As a point of order, no, green threads don't make colours disappear. They can't as the whole point is to run multiple tasks, so no green task can be allowed to make a blocking I/O call like native code does, so you have re-do every I/O library using non-blocking I/O. And thus green threads must use the non-blocking version of the library, aka as a different coloured code.

Where green threads are different to async is the language library can make the colouring disappear for green threads. It does that by, on every I/O call, checking if a green thread is making the call and switch between blocking and non-blocking I/O accordingly. That incurs a speed penalty of course. And it doesn't just hit green thread code, it slows down native threads too.

Looks like .net decided that overhead is too high to bear. Fair enough - but that's a consequence the decision to hide coloured code, not green threads per se.

While you could do the same trick to hide blocking vs non-blocking for async code too of course, it wouldn't hide colouring. That's because async colours code in other ways too - for example it introduces a whole now call / return syntax. Unlike "not needing colours", not needing a new syntax is a real advantage of green threads over async. Another one is saving state on the stack rather than a malloced block. (If writing function locals to a malloc'ed block was faster than pushing them on a stack was faster we would do it everywhere.)

rstuart4133 · on Sept 27, 2023

> http://manticore.cs.uchicago.edu/papers/pldi20-stacks-n-cont...

Odd they didn't compare the most common strategy used in practice, which is the one the linux kernel uses. The technique is described in mmap(2), under the MAP_GROWSDOWN flag. Even if you allow for a 64Kb stack for each green thread a 32bit machine has enough virtual address space for thousands of stacks. If you need more add an option to trim down the stack size.

> But again, that's purely for the blocking semantics, it isn't about calling into C vs calling into Rust.

Yes, it's blocking semantics. But the reason given for abandoning green threads was those calls from Rust to C were too slow in green threads, and the only reason I can see that would be is the library is attempting to hide those blocking semantics by intercepting every C call.
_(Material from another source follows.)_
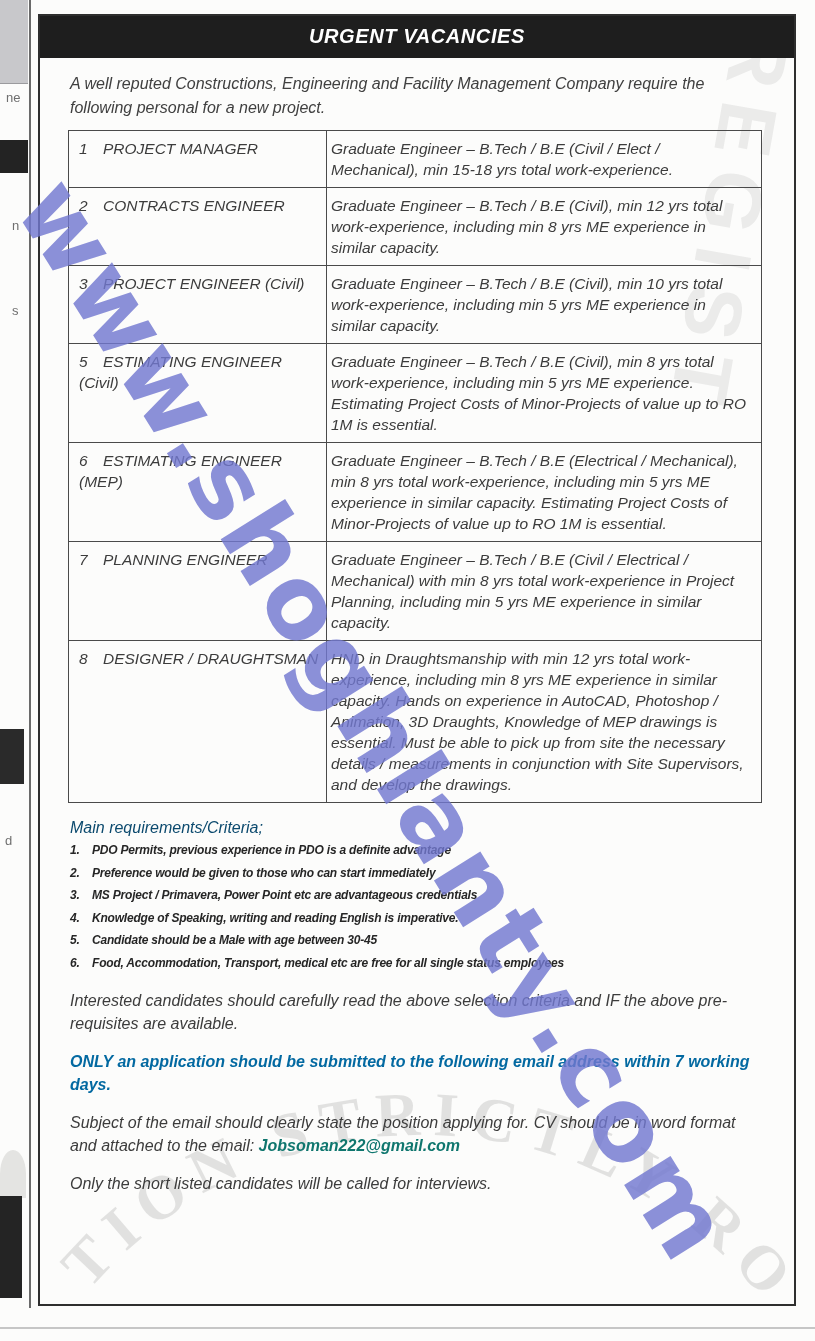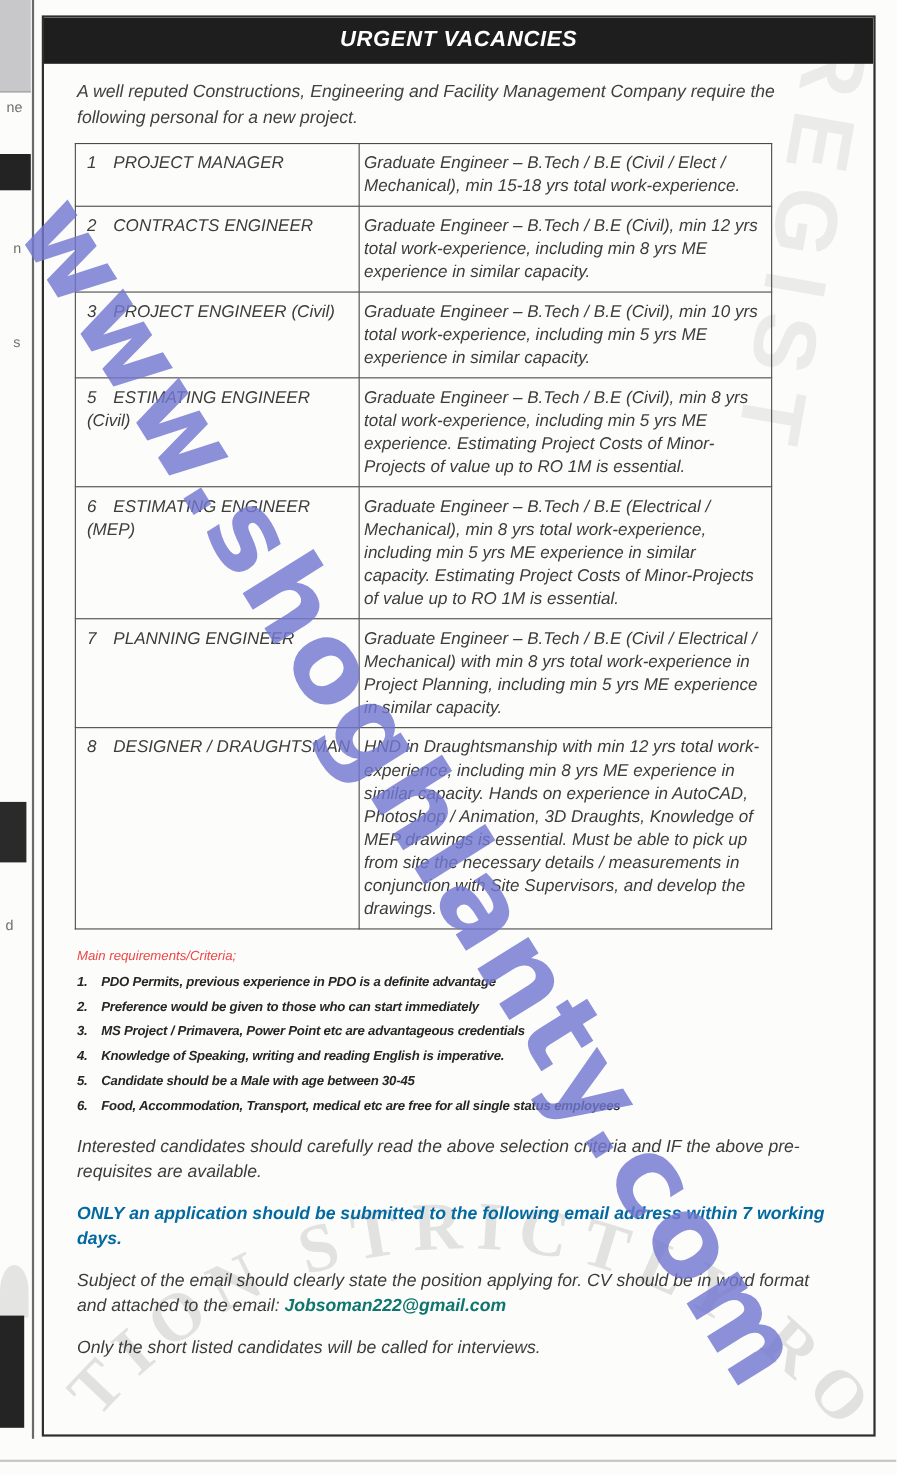"1 PROJECT MANAGER" table.positions { width: 634px -> 694px }
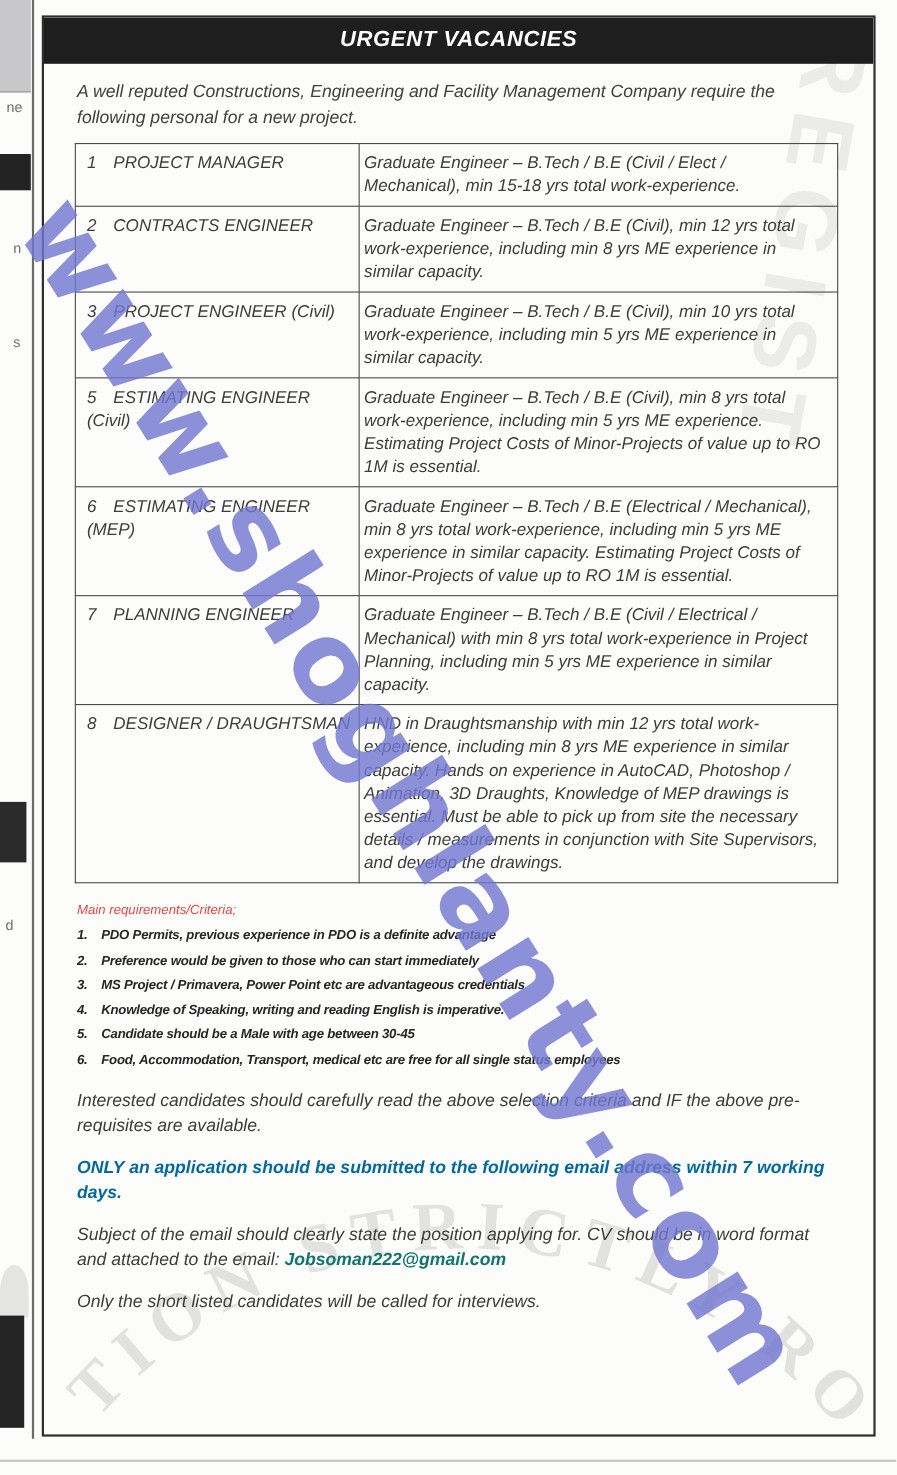"Main requirements/Criteria;" .req-heading { color: #ef4444 -> #0c4a6e; font-size: 12px -> 16px }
It it didn't there would be no speed disadvantage.

Yes, intercepting slows down the call by an order of magnitude. But there is another solution - don't intercept the calls, let the programmer handle it instead. That's the solution async adopts. If you are going to claim green threads are slower than async then it's only fair to compare apples with apples, and that means comparing implementations that do it the same way.

Mind you, it's purely a guess on my part that the old green threads implementation slowed C calls by intercepting them, so it's purely a guess we aren't comparing apples with apples. The guess is based on the fact there is no other reason green threads C calls should be slower, as C doesn't care one way or the other.

> There are other great reasons to choose that model, but for Rust's systems language goals, as well as its performance goals

I can't see what systems language goals would be broken by green threads - but then I'm not familiar with them. Apart from the C call thing, green threads should be faster as they are storing data on the stack rather than copying it into a manually allocated block. Since the C call thing is looks to be a problem with the design choices of that early Rust green thread model, I don't trust the claim an implementation of green threads that makes the same tradeoffs as async currently does would be slower. And green threads does provide a much cleaner API.

But I guess the response to my whinging at this point is "patches are welcome", or rather an appropriate green thread implementation.